The statute of limitations defense may be "lost by an unequivocal acknowledgment of the debt, such as a new promise, an unequivocal recognition of the debt, or a payment on account." Seaboard Burner Corporation v. DeLong, 145 Conn. 300, 303, 141 A.2d 642 (1958). "The determination of whether a sufficient acknowledgment has been made depends upon proof that the defendant by an express or implied recognition of the debt voluntarily renounced the protection of the statute." (Internal quotation marks omitted.) Viets v. Marks, 10 Conn. Sup. 367, 370 ___ A.2d ___ (1942).
"In the absence of evidence of a contrary intention and of any other controlling circumstances, the law presumes that the entry of payments generally as credits upon an open . . . account, indicates the intentionof the creditor to apply the payments to the earliest items of the account. The rule, although general, is by no means, universal. It is not an artificial or arbitrary principle, but one founded merely on the presumed intention of the parties; and is applicable only where there is no evidence sufficient to show a contrary intention." (Emphasis added; internal quotation marks omitted.) American Woolen Co. v. Maaget, 86 Conn. 234, 247-48, 85 A. 583 (1912). "When there is such evidence, the application will be made in accordance with the intent so manifested."Ford Brothers, Incorporated v. The Frederick M. Ward Company, et al., 107 Conn. 425, 430, 140 A. 754 (1928).
The court finds that, although GL never explicitly directed payments to either the Pre 91 or the Post 91 balance, it did intend its overpayments to the Post 91 balance on both September 26, 1991 and March 26, 1993 to be applied to the Pre 91 balance. There is no other logical conclusion that this court can draw since at the time of each of these payments, the amount of the payment greatly exceeded the Post 91 balance. Therefore, the payment of March 26, 1993 which was applied in part to the Pre 91 balance is the point from which to begin measuring the six year limitation period of General Statutes § 52-576. Accordingly, this lawsuit is timely.
The court further finds that the defendant has failed to prove its Fifth Special Defense, inexcusable delay. The delay may have been a poor business decision, but since the suit was filed within the six years permitted by General Statutes § 52-576, the court will not bar it as untimely on any other grounds.
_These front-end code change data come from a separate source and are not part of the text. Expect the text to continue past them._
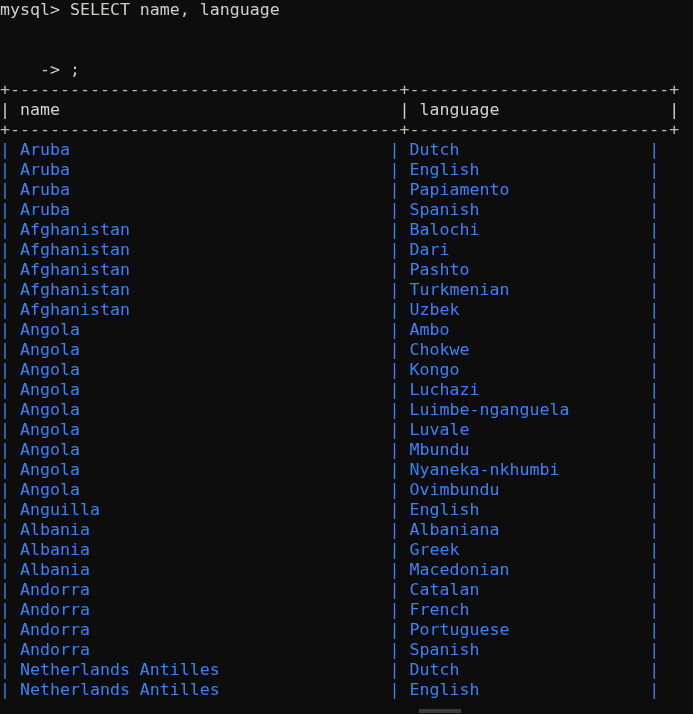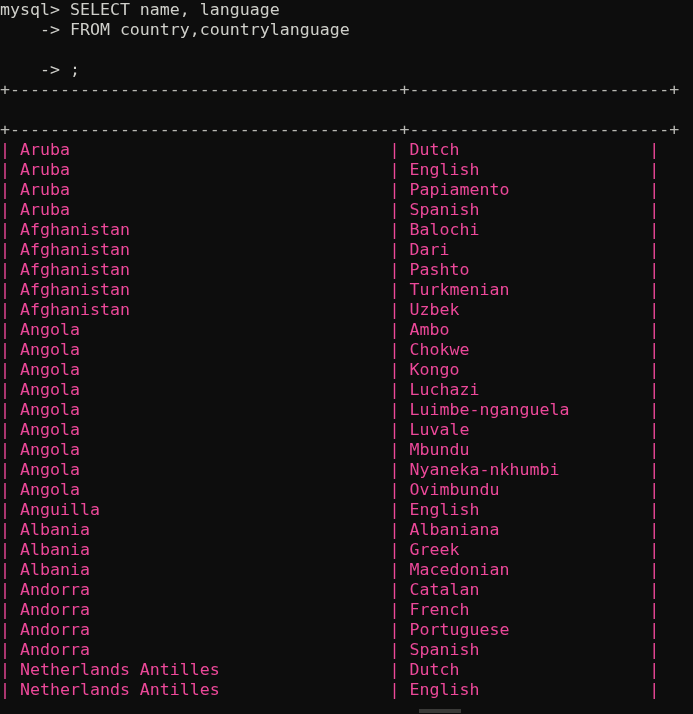"-> FROM country,countrylanguage" div.tline { html: <div> -&gt; FROM country,countrylanguage</div> -> none }
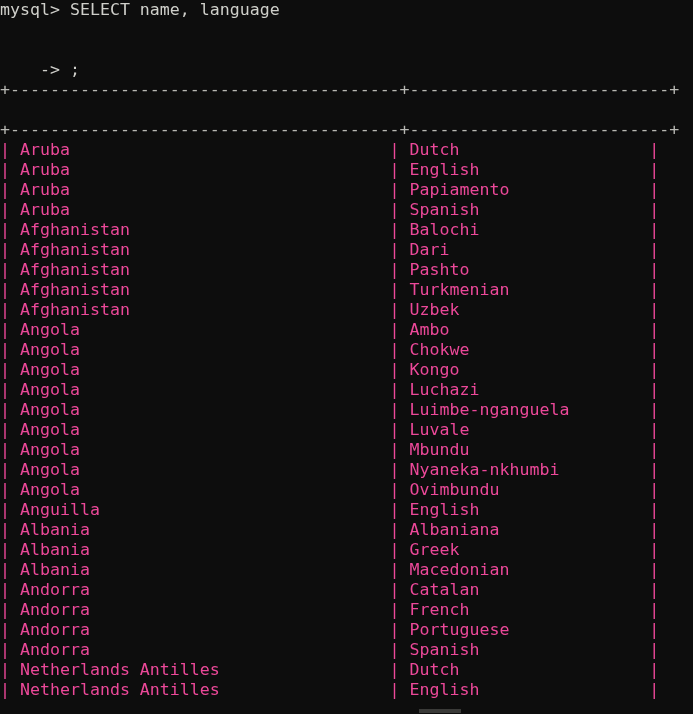"| name | language |" div.tline { html: none -> <div>| name | language |</div> }
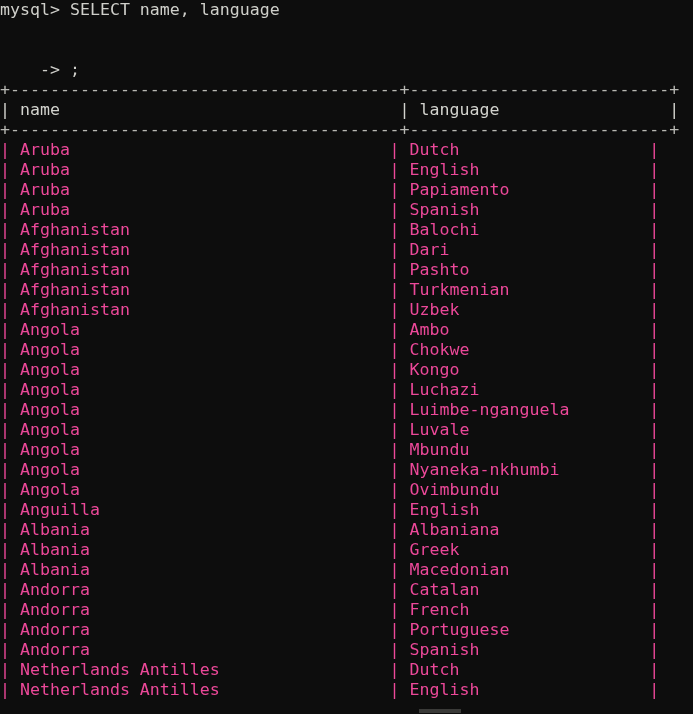"| Aruba | Dutch |" .cell { color: #ec4899 -> #3b82f6 }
C. Intent of Debtor to Acknowledge Debt
"[A] part payment to have the effect of tolling the statute must be 'made and accepted as payment of the part of the indebtedness in suit and under such circumstances that it recognizes the whole of the debt as subsisting, so that the law can imply from it a promise to pay the balance.'" Apuzzo v. Hoer, supra, 125 Conn. 200, quoting Clark v. Diefendorf, 109 Conn. 507, 515, 147 A. 33 (1929). "Whether or not the payments [constitute] an acknowledgment of the whole indebtedness which had accrued [depends] upon the intent of the [debtor] in making them, either actual or as indicated by the natural import of [his or] her acts and words." Clark v. Diefendorf, supra, 109 Conn. 516.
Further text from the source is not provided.